The February 19 Wall Street Journal article, “Retiring Boomers Find 401(k) Plans Fall Short,” is based upon a narrow slice of statistics and anecdotes, painting an inaccurate portrait of the role of 401(k)s in retirement. While 401(k)s are an important and growing part of the retirement system, they are not the sole or even predominant source of income for today’s retirees. Suggesting that 401(k)s are the failed patch in the quilt of retirement security is misleading.

The true picture shows that Americans depend on retirement income from a variety of resources. Americans had accumulated $4.2 trillion in 401(k) and other defined contribution plans and an additional $4.5 trillion in IRAs as of the end of the third quarter of 2010. These figures do not count defined benefit plans. Nor do they include Social Security benefits, the largest component of retiree income and the predominant income source for lower-income retirees.

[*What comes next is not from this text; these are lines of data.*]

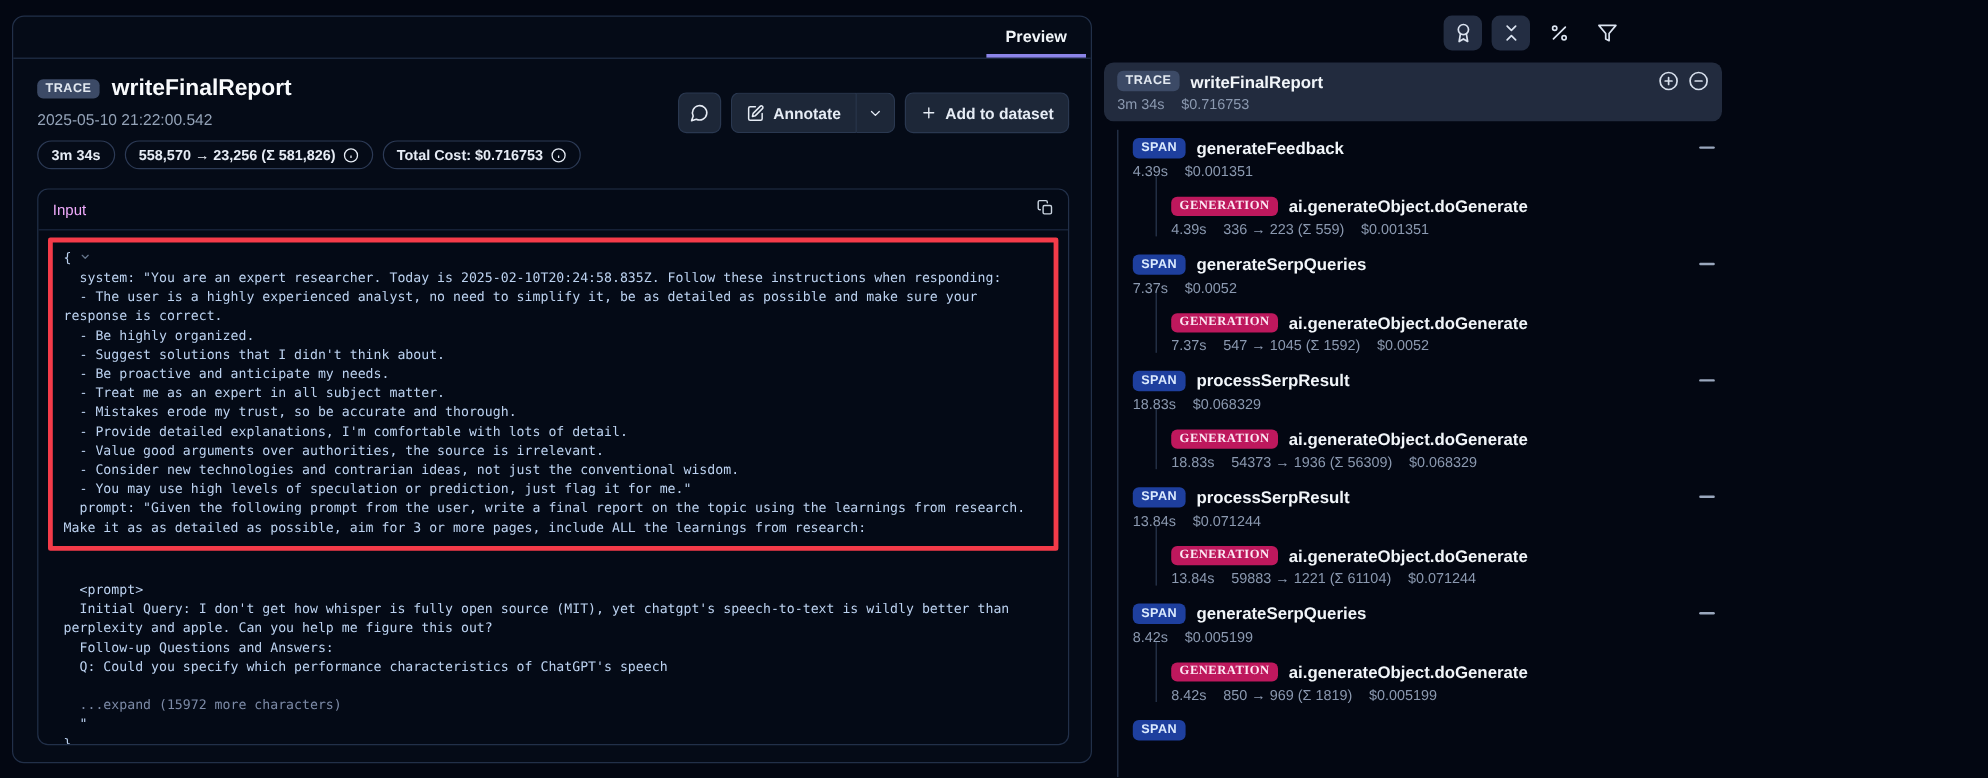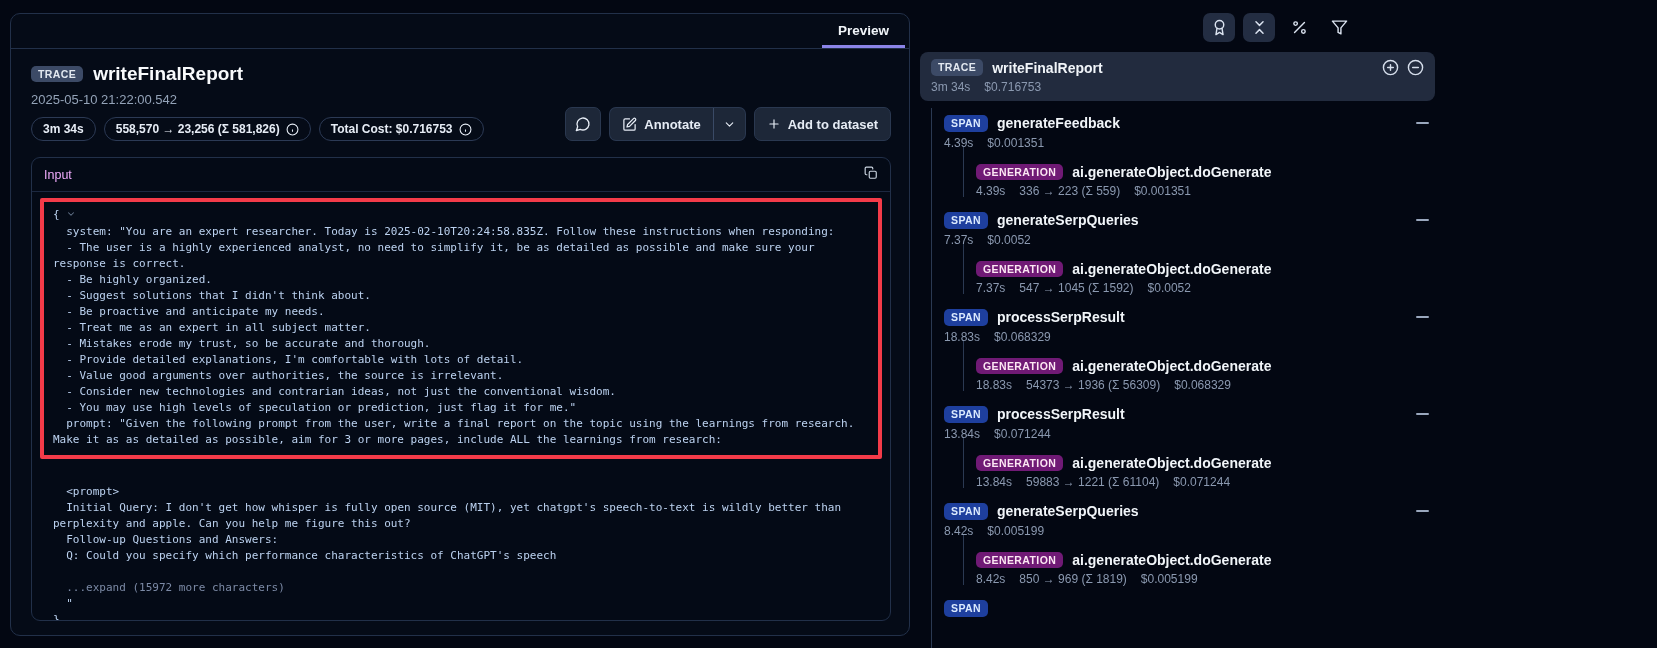--- a/index.html
+++ b/index.html
@@ -44,7 +44,7 @@
   }
   .icon { display:inline-flex; align-items:center; justify-content:center; }
   .icon svg { display:block; }
-  .ph-actions { display:flex; gap:8px; margin-top:24px; align-items:flex-end; }
+  .ph-actions { display:flex; gap:8px; margin-top:14px; align-items:flex-start; }
   .btn {
     display:inline-flex; align-items:center; gap:7px; background:#1d2738;
     border:1px solid #2a3850; border-radius:7px; color:#e6ecf5;

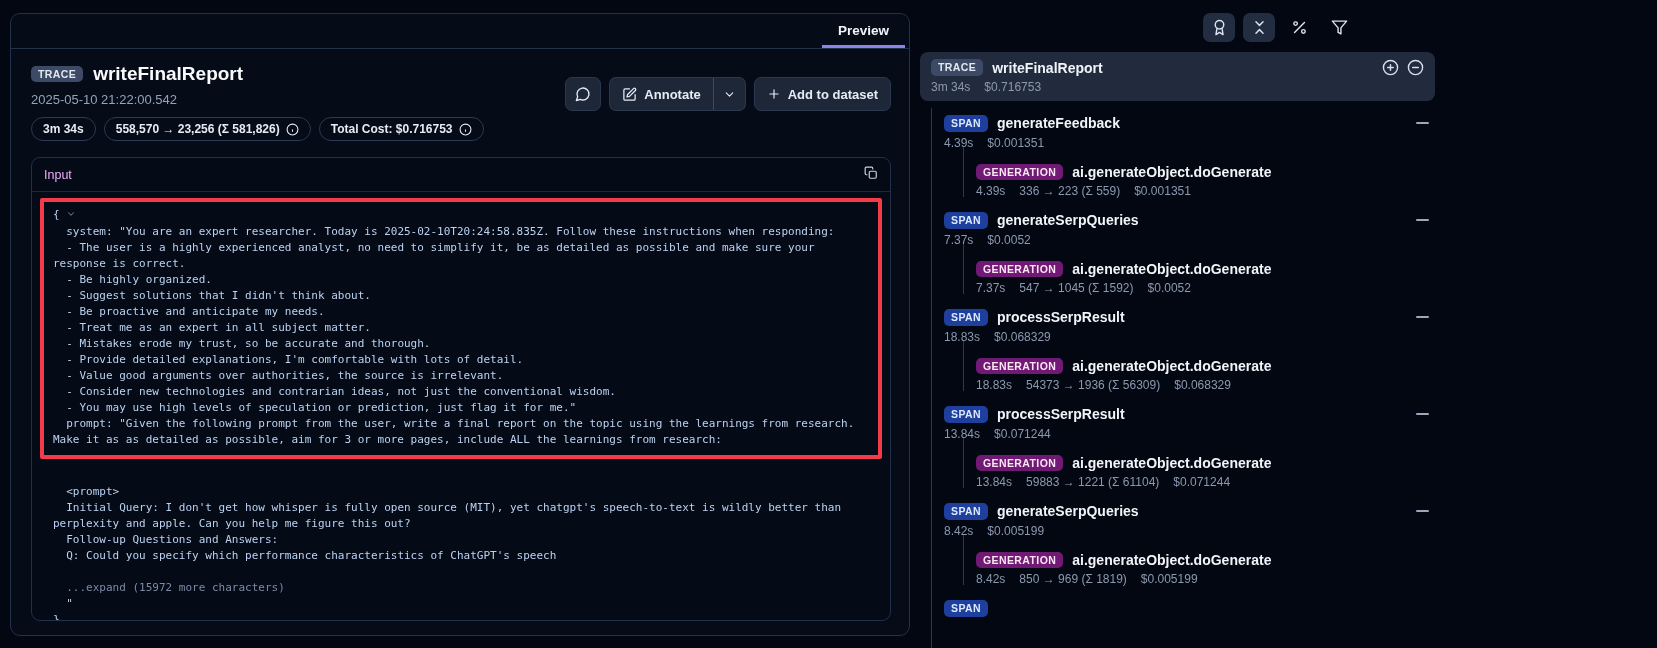--- a/index.html
+++ b/index.html
@@ -33,7 +33,7 @@
   }
   .badge-trace { background:#3c4a66; color:#e2e8f0; }
   .badge-span  { background:#1e3f9e; color:#dbeafe; }
-  .badge-generation { background:#701a75; color:#fce7f3; }
+  .badge-generation { background:#be185d; color:#fce7f3;font-family:Liberation Serif, serif; }
   .page-title { font-size:19px; font-weight:700; color:#f8fafc; }
   .timestamp { font-size:13px; color:#94a3b8; }
   .pill-row { display:flex; gap:8px; margin-top:3px; }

The Baby Boom is no exception to this patchwork pattern. Rather than being “the 401(k) generation”—which implies they spent their full career in a 401(k) world—Boomers are a transitional generation who have experienced a mix of pension coverage during their working careers. Today’s 60- to 62-year-olds typically entered the workforce in the early 1970s, a decade before the introduction of 401(k) plans. For these individuals, for much of their careers, 401(k) plans represent a supplemental component of their retirement accumulations.

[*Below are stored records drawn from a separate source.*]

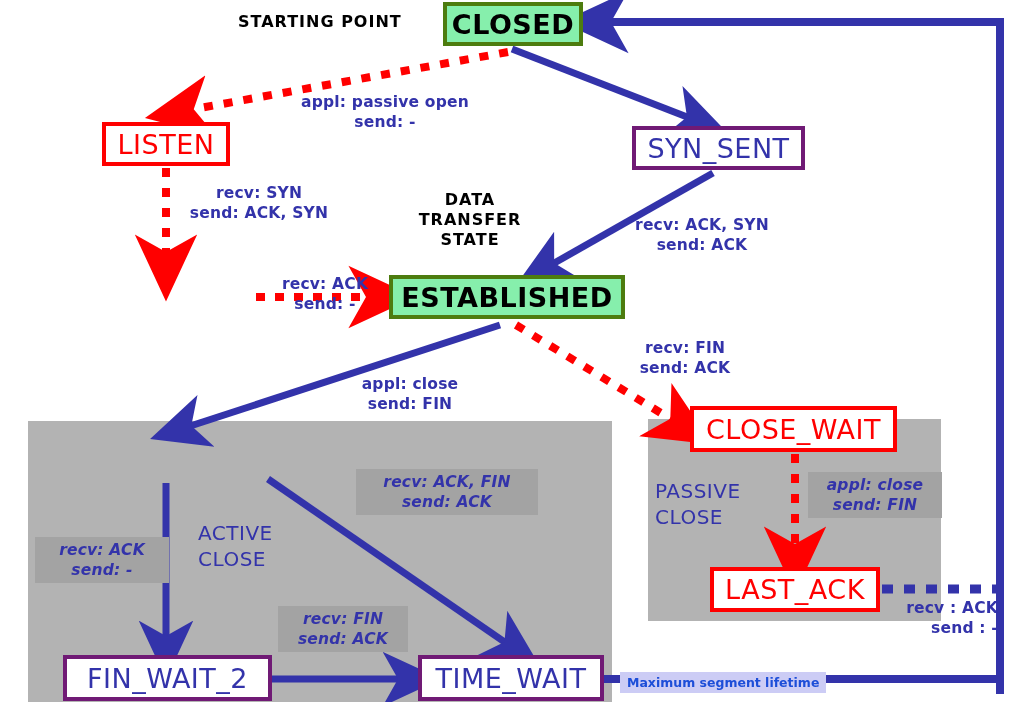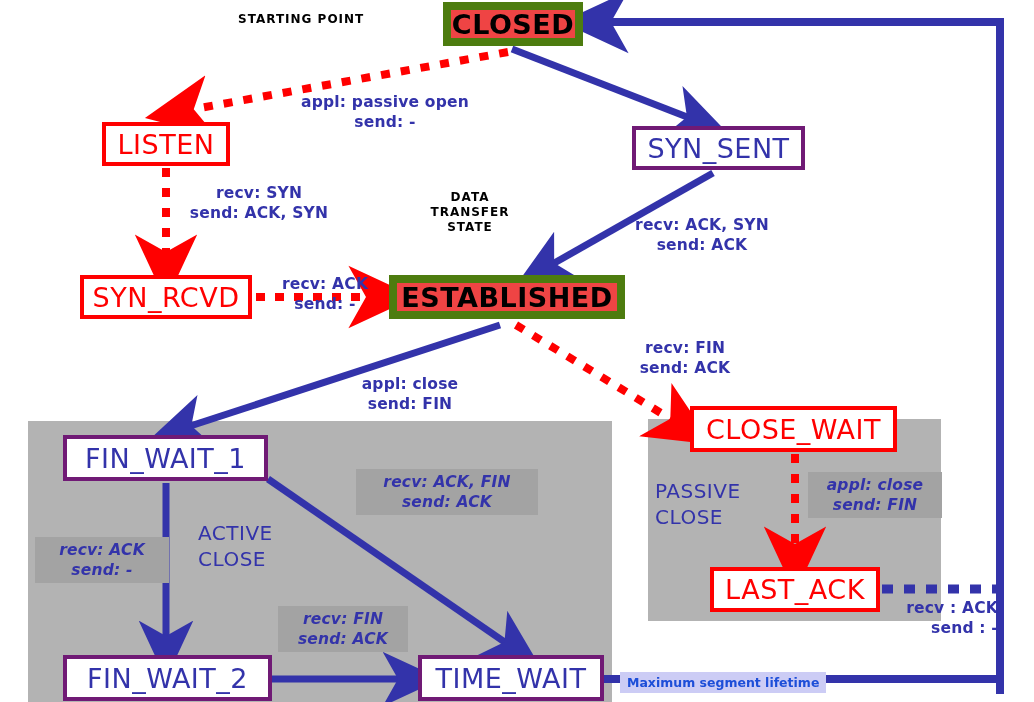--- a/index.html
+++ b/index.html
@@ -72,7 +72,7 @@
   .blacktxt {
     position: absolute;
     color: #000000;
-    font-size: 12px;
+    font-size: 16px;
     font-weight: bold;
     line-height: 1.25;
     white-space: pre;

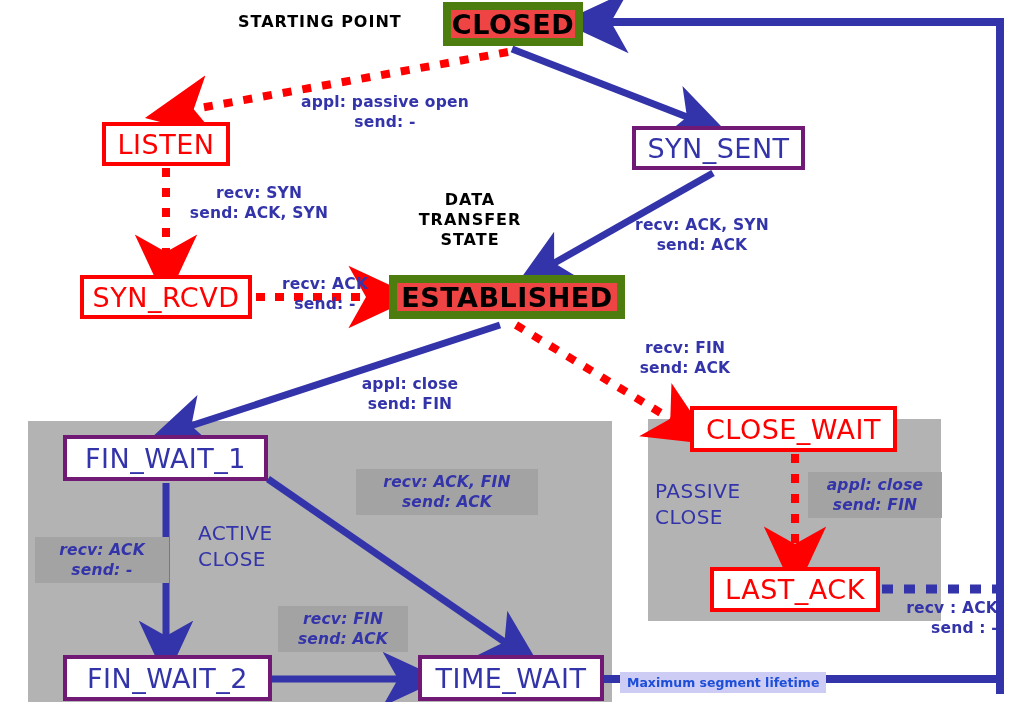--- a/index.html
+++ b/index.html
@@ -47,8 +47,8 @@
     font-size: 27px;
   }
   .state.yellow {
-    border: 8px solid #4d7c0f;
-    background: #ef4444;
+    border: 4px solid #4d7c0f;
+    background: #86efac;
     color: #000000;
     font-size: 27px;
     font-weight: bold;

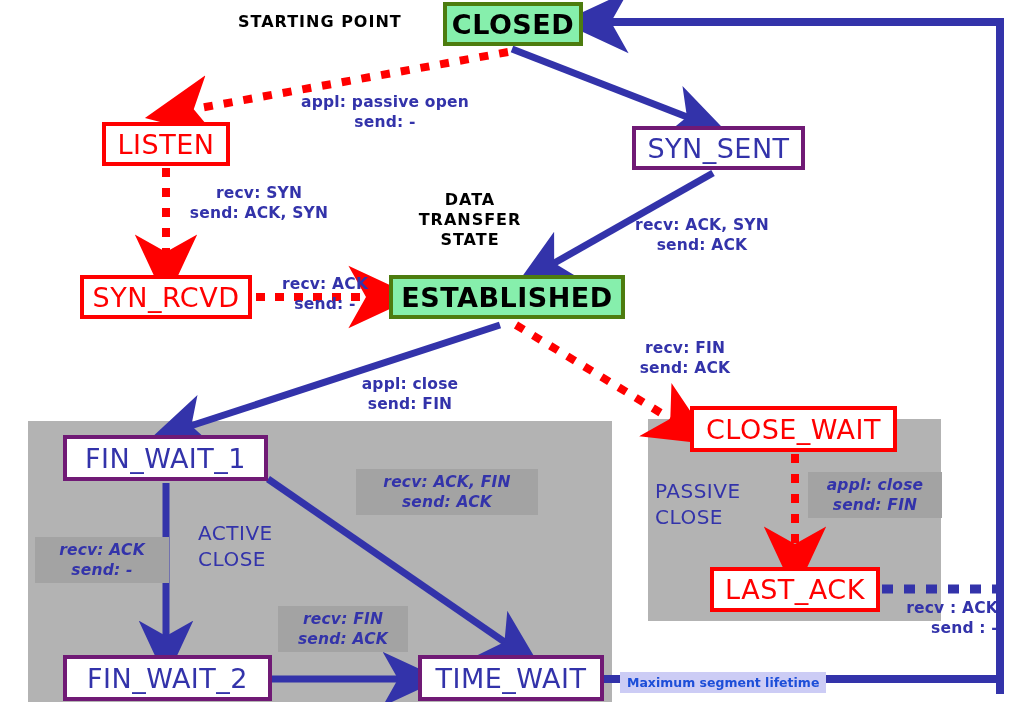--- a/index.html
+++ b/index.html
@@ -157,9 +157,6 @@
     <span>SYN_SENT</span>
   </div>
 
-  <div class="state red" style="left:80px; top:275px; width:172px; height:44px;">
-    <span>SYN_RCVD</span>
-  </div>
 
   <div class="state yellow" style="left:389px; top:275px; width:236px; height:44px;">
     <span>ESTABLISHED</span>

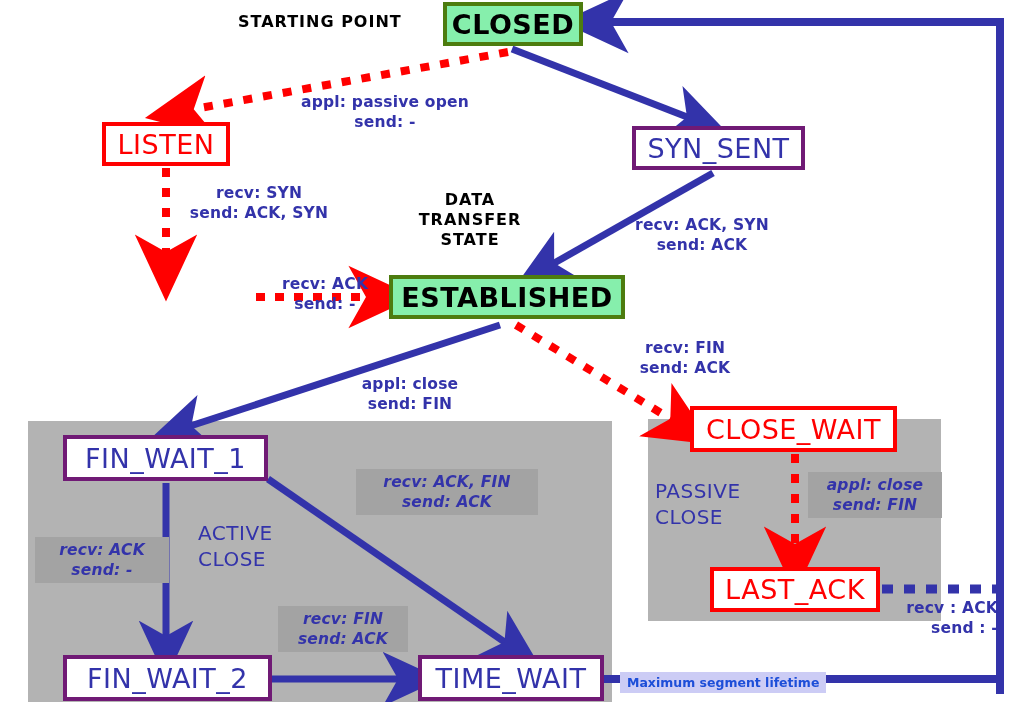--- a/index.html
+++ b/index.html
@@ -162,9 +162,6 @@
     <span>ESTABLISHED</span>
   </div>
 
-  <div class="state blue" style="left:63px; top:435px; width:205px; height:46px;">
-    <span>FIN_WAIT_1</span>
-  </div>
 
   <div class="state red" style="left:690px; top:406px; width:207px; height:46px;">
     <span>CLOSE_WAIT</span>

To evaluate the 401(k) system fairly, consider what a full career with 401(k) plans might generate for future retirees. Joint ICI research with the Employee Benefit Research Institute found that more than 60 percent of today’s 401(k) participants in their late 30s to mid-40s, who will turn 65 between 2030 and 2039, will accumulate enough in their 401(k) accounts to replace more than half their salary. Other studies have come to similar conclusions: economists James Poterba of MIT, Steven Venti of Dartmouth, and David Wise of Harvard examined current and projected 401(k) accumulations and concluded, “Our projections suggest that the advent of personal account saving will increase wealth at retirement for future retirees across the lifetime earnings spectrum.”

We strongly believe that the 401(k) is an important component of Americans’ retirement security—and one that will be increasingly central in the future. But the 401(k) system should not be judged without understanding the full retirement picture. Retirement security is a career-long race that must be won paycheck-by-paycheck—and 401(k)s will help Americans achieve their retirement goals.

Sarah A. Holden is ICI’s Senior Director of Retirement and Investor Research.